How to Improve Customer Satisfaction
Once you have data, the next step is to use it to make changes to improve your customer experience. Putting an emphasis on making improvements here can increase customer loyalty and turn unhappy customers into not just satisfied customers but your biggest advocates.
Using Survey Responses to Making Broad Changes
Analyze your survey results to find the most common complaints and suggestions. If your customers consistently complain that they lack information, then you want to find ways to include more information in your marketing cadence–improving web copy, creating an FAQ page, updating your email marketing, etc. If your customers complain about product quality issues, you can take steps to adjust manufacturing or look at alternate vendors.

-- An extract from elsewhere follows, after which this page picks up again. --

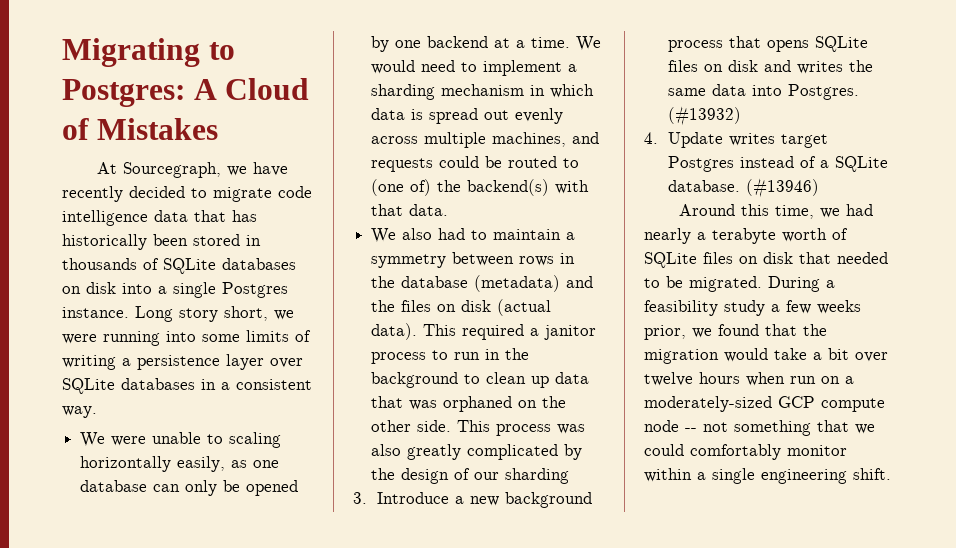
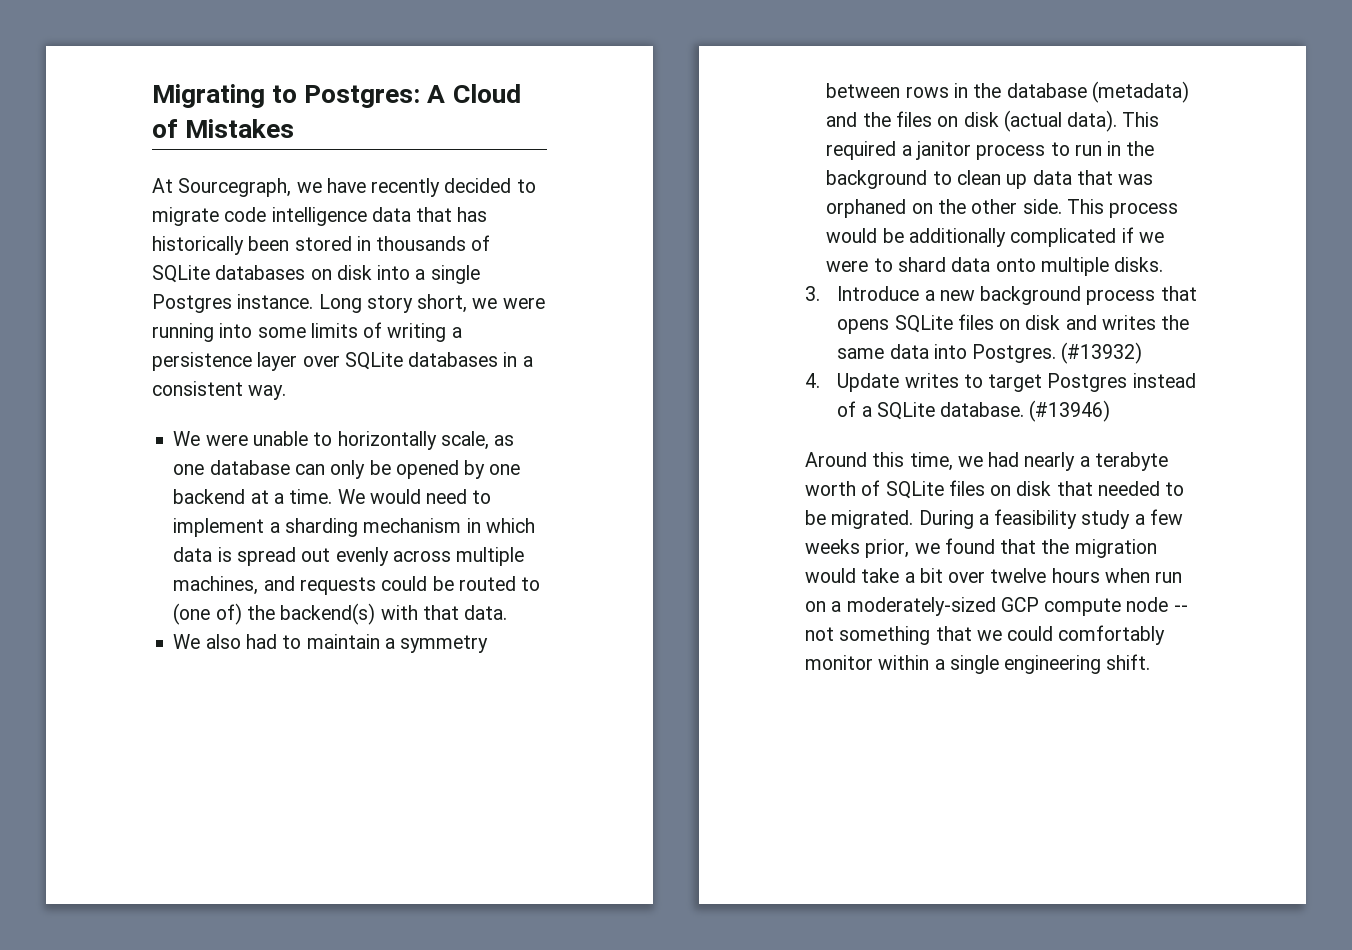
[229,432,282,448] [80,456,226,472] scaling horizontally easily, -> [337,431,489,450] horizontally scale,
[557,424,586,434] [371,444,583,460] [371,468,570,484] was also greatly complicated by the design of our sharding -> [826,227,1164,247] [826,257,1164,276] would be additionally complicated if we were to shard data onto multiple disks.
(775, 139) none -> [963,374,983,388] to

Some of these changes will take time. In those cases, you won’t be able to implement changes right away. If so, then you want to communicate to your customers that you’ve heard they’re feedback and you’re in the process of working on a solution.
Making Changes on a Customer-by-Customer Basis
It’s equally important to address customer satisfaction issues as they happen. Casey Dickinson, a beauty-industry veteran, and owner of Glamour Girl Airbrush Tan gave us some tips on learning how to determine customer satisfaction levels in the moment.

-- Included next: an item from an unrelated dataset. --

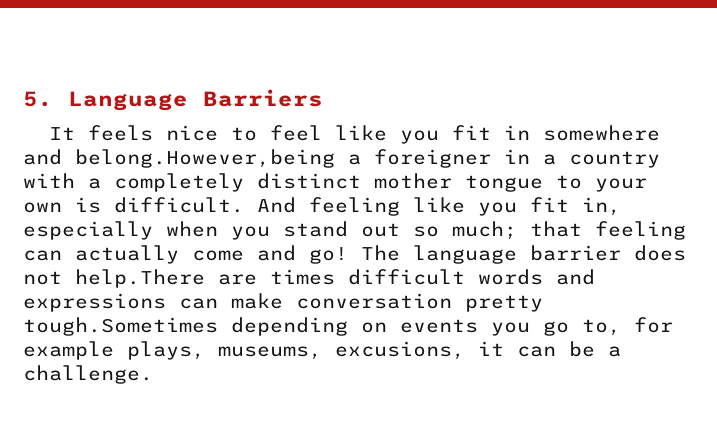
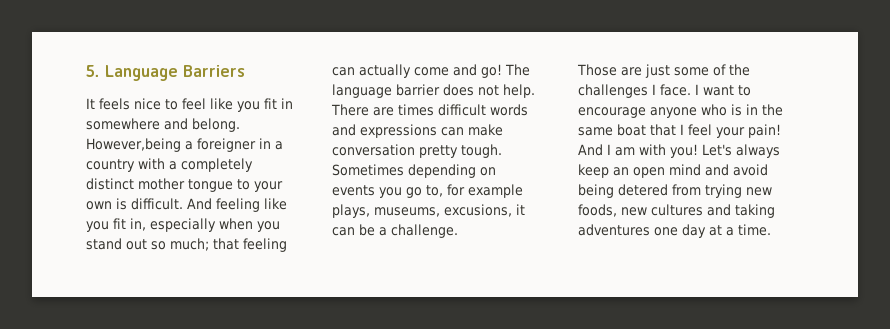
[75,149,335,168] belong.However,being -> [192,118,240,132] [86,138,181,152] belong. However,being
[75,269,205,288] help.There -> [503,84,535,98] [331,104,369,116] help. There
[23,317,218,336] tough.Sometimes -> [461,144,502,158] [332,164,404,176] tough. Sometimes
(153, 374) none -> [577,64,750,78] [578,84,751,98] [578,104,783,118] [578,124,781,138] [578,144,780,158] [578,164,768,178] [578,184,772,198] [578,204,775,218] [578,224,771,238] // Those are just some of the challenges I face. I want to encourage anyone who is in the same boat that I feel your pain! And I am with you! Let's always keep an open mind and avoid being detered from trying new foods, new cultures and taking adventures one day at a time.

“I make sure to observe their non-verbal and para-verbal body language during and immediately following the service. The key is to tune in to those subtle hints that tell you if they’re happy or that their experience isn’t aligning with their expectations—their facial expressions, eye contact, and tone of voice for example can tell you a lot about how they’re feeling. That allows you to adjust your approach or ask them outright for their input or feedback at the moment to guarantee they’re satisfied,” Dickinson says.
This advice can also be applied digitally through email or chat correspondence. Pay attention to the words a customer is using and whether their communication is growing increasingly short or open. You want to leave room for nuance here and also remember that the way some people communicate in written contexts can seem more terse than in-person communication. Haven’t we all received a text or an email and thought, “Are you mad?” only to find out that the tone was lost in translation. The trick here is to communicate. Explicitly check in throughout the conversation to assess whether the customer is satisfied with the service they’re receiving.

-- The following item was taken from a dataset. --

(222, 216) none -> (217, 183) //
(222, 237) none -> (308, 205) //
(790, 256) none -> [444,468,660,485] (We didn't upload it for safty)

Communication, in general, is the key to improving customer satisfaction. Dickinson describes her overall approach as, “Encouraging open communication with our clients and making sure our team does the same.”
Embracing the feedback can go a long way, too. Even though negative feedback can sting, your business will be better off if you can figure out how to take notes and make in-the-moment adjustments. “Knowing how our clients feel and what they positively and negatively react to helps us to consistently improve and evolve as a business and team to ensure that our clients are happy and want to come back again and again,” Dickinson says.